Marque Medicos Fullerton, LLC v. Hartford Underwriters Insurance Co.
83 N.E.3d 1027
Ill. App. Ct.2017Background
- Three medical-provider plaintiffs (plus related entities) filed four consolidated putative class actions against multiple workers’ compensation insurers (Zurich, Travelers, Hartford, AIG), alleging insurers failed to pay statutorily mandated interest on late payments under 820 ILCS 305/8.2(d)(3).

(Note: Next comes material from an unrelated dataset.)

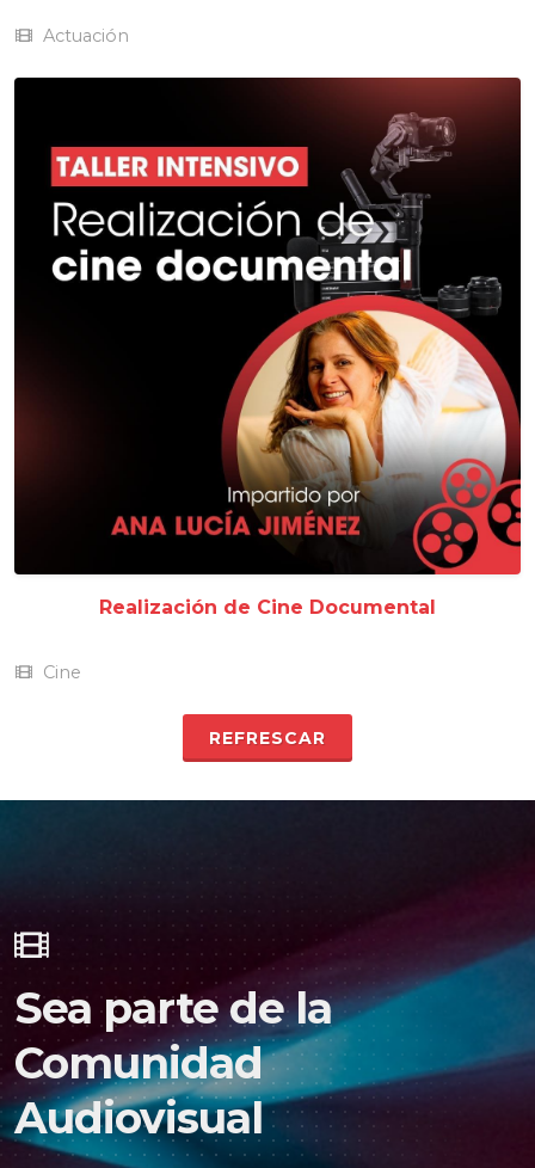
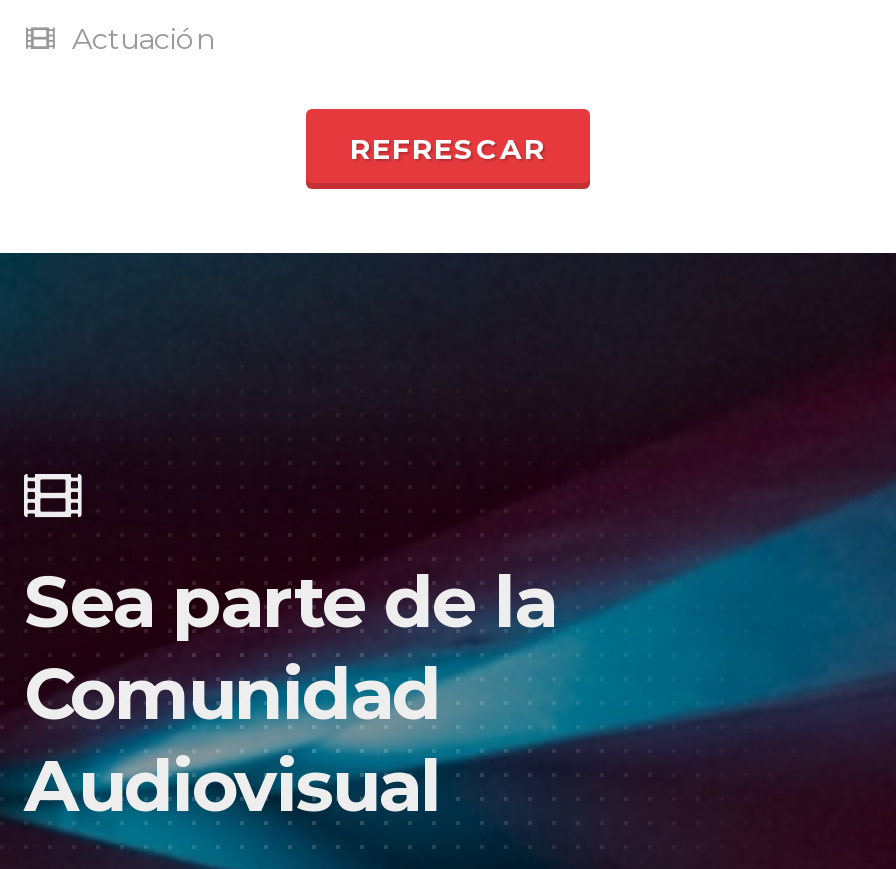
[13,76,522,683] [image] | Realización de Cine Documental | Cine -> none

- Plaintiffs alleged four counts: (I) insurers breached policies as intended third-party beneficiaries; (II) an implied private right of action under the Workers’ Compensation Act; (III) breach of implied-in-fact contract; and (IV) recovery under section 155 of the Illinois Insurance Code for vexatious/unreasonable delay.
- Defendants moved to dismiss under 735 ILCS 5/2-615 (and some 2-619 issues), arguing lack of subject-matter jurisdiction (claims belong to the IWCC) and failure to state claims; Hartford also sought to strike class allegations.
- The circuit court dismissed all suits with prejudice, concluding plaintiffs were not intended third-party beneficiaries, had no implied private right of action, no enforceable implied-in-fact contract, and no standing under section 155.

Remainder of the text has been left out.